__WORK TO COMPLETE__: In the answer, give only the lines from the one containing "COMBO DAIWA 22" to the end of the listing below, each reproduced word for word.

MATERIAL TO PROCESS Start Marker

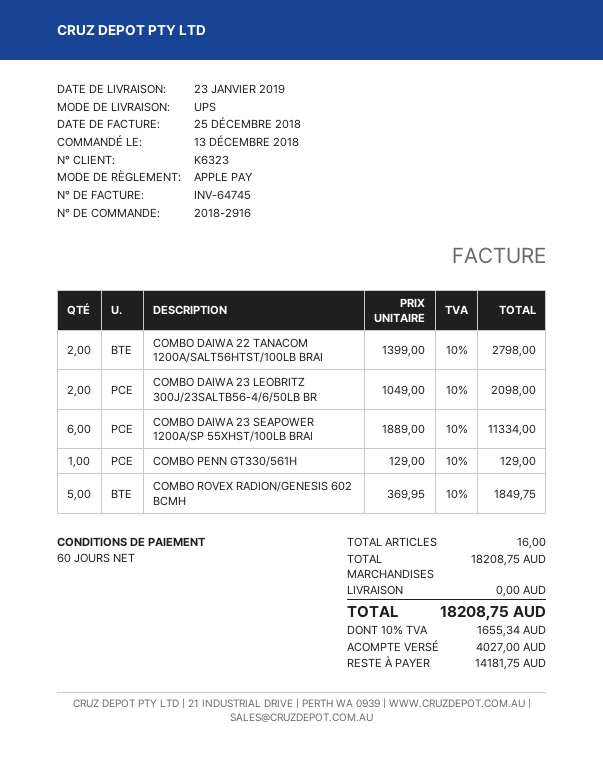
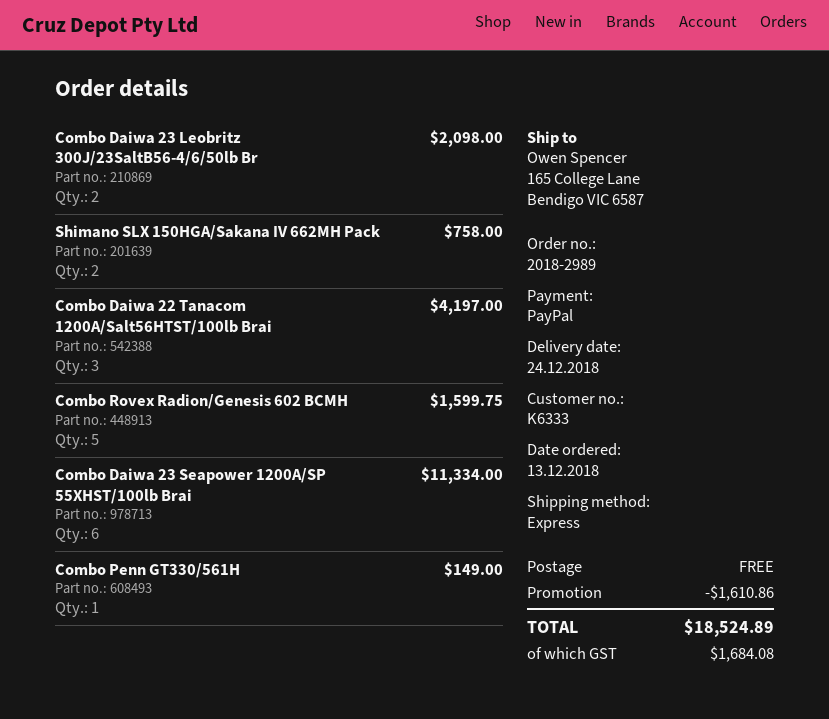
order number: 2018-2916 -> 2018-2989
delivery date: 2019-01-23 -> 2018-12-24
customer number: K6323 -> K6333
payment method: Apple Pay -> PayPal
shipping method: UPS -> express
COMBO DAIWA 22 TANACOM 1200A/SALT56HTST/100LB BRAI: 2 for 2798.00 -> 3 for 4197.00
COMBO PENN GT330/561H: 1 for 129.00 -> 1 for 149.00
COMBO ROVEX RADION/GENESIS 602 BCMH: 5 for 1849.75 -> 5 for 1599.75
Shimano SLX 150HGA/Sakana IV 662MH Pack: none -> 2 for 758.00
discount: none -> 1610.86
tax: 1655.34 -> 1684.08
total: 18208.75 -> 18524.89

MATERIAL TO PROCESS End Marker

__RESULT OF THE TASK__:
COMBO DAIWA 22 TANACOM 1200A/SALT56HTST/100LB BRAI: 2 for 2798.00 -> 3 for 4197.00
COMBO PENN GT330/561H: 1 for 129.00 -> 1 for 149.00
COMBO ROVEX RADION/GENESIS 602 BCMH: 5 for 1849.75 -> 5 for 1599.75
Shimano SLX 150HGA/Sakana IV 662MH Pack: none -> 2 for 758.00
discount: none -> 1610.86
tax: 1655.34 -> 1684.08
total: 18208.75 -> 18524.89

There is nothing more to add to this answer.